Time Turns Sheeler, A Natural Ascetic, Into an Aesthete

It’s odd to recall that Henry McBride, the premier critical champion of early American modernism, once described Charles Sheeler (1883-1965), whose photographs are the subject of a captivating exhibition at the Metropolitan Museum of Art, as “a natural-born ascetic,” adding: “He is like a Mondrian who dispenses with charm.” Nowadays, we’re more likely to characterize Sheeler-especially in regard to his photographs-as a natural-born aesthete.

For whether his subjects were drawn from a Bucks County farmhouse, the Ford Motor Company’s River Rouge plant in Michigan, his wife’s naked body or Chartres Cathedral, Sheeler’s pictorial eye was relentlessly concentrated on the aesthetics of abstract form. So much so, indeed, that if the word hadn’t acquired so much baggage in recent years, one would be tempted to call Sheeler an unrepentant formalist.

This penchant for abstraction-even in pictures otherwise devoted to the unembellished depiction of observed objects-isexplicitly confirmed by Sheeler himself in certain passages from his unpublished1937 autobiography included in the catalog accompanying the current Met show. And it turns out, moreover, that it was an affinity derived not only from Sheeler’s early encounter with the Cubist paintings of Picasso and Braque, as we might expect, but from an even earlier encounter with the Old Masters in Europe.

“Seeing the works of the great Italians,” Sheeler wrote, “brought to our consciousness that design, in its larger sense, comprised the structure of a picture. We had been accustomed to arranging objects for a still-life, for example, to select and place them agreeably without consideration of other relations. It was apparent in the works of Giotto, Masaccio, Piero della Francesca and others, that forms must be placed within primary consideration for their relation to all other forms. As a corollary we realized that a picture might be assembled arbitrarily, with a primary consideration of design, that would be outside of time, place or momentary conditions. With these observations our interest in representing the casual appearances of nature ceased. We were from then on to be interested in causes rather than effect. These lessons learned in Italy were to be of a great value in our approach to Paris, our next objective.” For in Paris, Sheeler discovered the aesthetics of Cubism, which remained the matrix for everything he subsequently created in his photographs and paintings.

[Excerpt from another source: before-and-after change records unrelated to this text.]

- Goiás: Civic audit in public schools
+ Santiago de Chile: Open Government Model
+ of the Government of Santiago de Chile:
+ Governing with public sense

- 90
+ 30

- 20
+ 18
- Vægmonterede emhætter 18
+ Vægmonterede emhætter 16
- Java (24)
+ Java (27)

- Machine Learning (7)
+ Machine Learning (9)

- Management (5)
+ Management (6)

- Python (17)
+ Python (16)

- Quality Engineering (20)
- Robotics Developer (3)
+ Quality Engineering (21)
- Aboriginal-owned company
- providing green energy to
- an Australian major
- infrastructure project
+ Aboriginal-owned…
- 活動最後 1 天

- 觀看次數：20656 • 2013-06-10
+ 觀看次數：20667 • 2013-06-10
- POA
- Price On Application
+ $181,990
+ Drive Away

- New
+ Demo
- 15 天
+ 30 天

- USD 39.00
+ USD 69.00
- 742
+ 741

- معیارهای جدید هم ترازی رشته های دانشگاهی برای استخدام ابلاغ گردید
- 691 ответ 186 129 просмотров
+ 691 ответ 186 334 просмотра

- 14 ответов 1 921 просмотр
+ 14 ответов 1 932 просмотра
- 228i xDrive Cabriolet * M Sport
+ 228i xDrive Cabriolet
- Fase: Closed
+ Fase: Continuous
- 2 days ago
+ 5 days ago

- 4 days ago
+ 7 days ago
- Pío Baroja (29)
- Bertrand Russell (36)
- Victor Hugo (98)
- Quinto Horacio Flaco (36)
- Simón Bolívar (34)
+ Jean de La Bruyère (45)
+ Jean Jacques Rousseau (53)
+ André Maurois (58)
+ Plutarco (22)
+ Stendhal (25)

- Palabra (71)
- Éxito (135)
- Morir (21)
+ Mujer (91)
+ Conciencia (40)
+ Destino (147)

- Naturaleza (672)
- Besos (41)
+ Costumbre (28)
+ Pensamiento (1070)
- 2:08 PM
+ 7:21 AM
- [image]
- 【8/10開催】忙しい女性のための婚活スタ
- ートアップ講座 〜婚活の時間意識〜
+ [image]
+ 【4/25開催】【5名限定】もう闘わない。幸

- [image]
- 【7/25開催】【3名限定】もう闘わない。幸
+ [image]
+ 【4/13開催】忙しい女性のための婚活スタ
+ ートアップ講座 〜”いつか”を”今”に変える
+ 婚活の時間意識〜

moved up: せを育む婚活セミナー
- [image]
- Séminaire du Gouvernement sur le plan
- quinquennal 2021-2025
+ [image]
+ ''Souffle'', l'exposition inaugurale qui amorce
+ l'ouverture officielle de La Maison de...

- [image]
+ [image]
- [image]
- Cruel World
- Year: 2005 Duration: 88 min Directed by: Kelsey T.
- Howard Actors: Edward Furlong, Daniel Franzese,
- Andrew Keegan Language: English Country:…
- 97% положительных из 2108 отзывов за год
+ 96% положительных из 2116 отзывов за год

As for dispensing with charm-well, the passage of time has changed our view of that, too. What could be more charming, after all, than Sheeler’s photographs of the living room of his house in South Salem, N.Y., with its vividly patterned hooked rugs and elegantly designed Shaker furniture? They certainly charm this observer far more than do the more monumental pictures of the Ford Motor Company’s Rouge River plant. So do Sheeler’s wonderful photographs of the legendary New York apartment of Walter and Louise Arensberg, with its great collection of Cubist paintings, Brancusi sculpture, country furniture and African sculpture, among much else.

And while we don’t usually associate Sheeler with photographs of people, he turns out to have been a great portrait photographer as well. The portrait of Brancusi (circa 1926) is one of the best that I’ve seen of this sculptor, who was himself a master photographer. If one had to select a single image to represent the quintessence of Sheeler’s photographic achievement, however, it would have to be the Side of White Barn, Bucks County (1915), the most abstract and, in some respects, the most poignant of all his outdoor photographs. It’s a picture that even Mondrian might have admired.

In the entire last phase of his career, Sheeler largely abandoned photography in favor of painting, of which he was also a master. And this exhibition of his photographs certainly makes one eager to see a full retrospective devoted to his paintings.

“In the end,” writes Theodore E. Stebbins Jr., in the show’s excellent catalog, “Charles Sheeler’s importance as an artist is twofold. First, between 1915 and 1929, he produced a modernist photographic oeuvre … that has few equals nationally and internationally. Second, beginning in 1929, and continuing for nearly 30 years, he largely put photography for its own sake aside and instead created a second major body of work, of paintings and drawings that derive from his own photographs in experimental and inventive ways and that anticipate the manner in which the two mediums-painting and photography-would virtually merge in the hands of other artists during the 1960’s.” Then Mr. Stebbins rather spoils his own case by suggesting that Sheeler somehow prepared us for the advent of Andy Warhol and Gerhard Richter. I’m sure Mr. Stebbins didn’t mean this to be an insult to Sheeler, but an insult it is.

Never mind. For both the exhibition and the catalog that Mr. Stebbins and his colleagues have given us in The Photography of Charles Sheeler: American Modernist , we can be grateful. The exhibition, which was organized by the Museum of Fine Arts in Boston, remains on view through Aug. 17.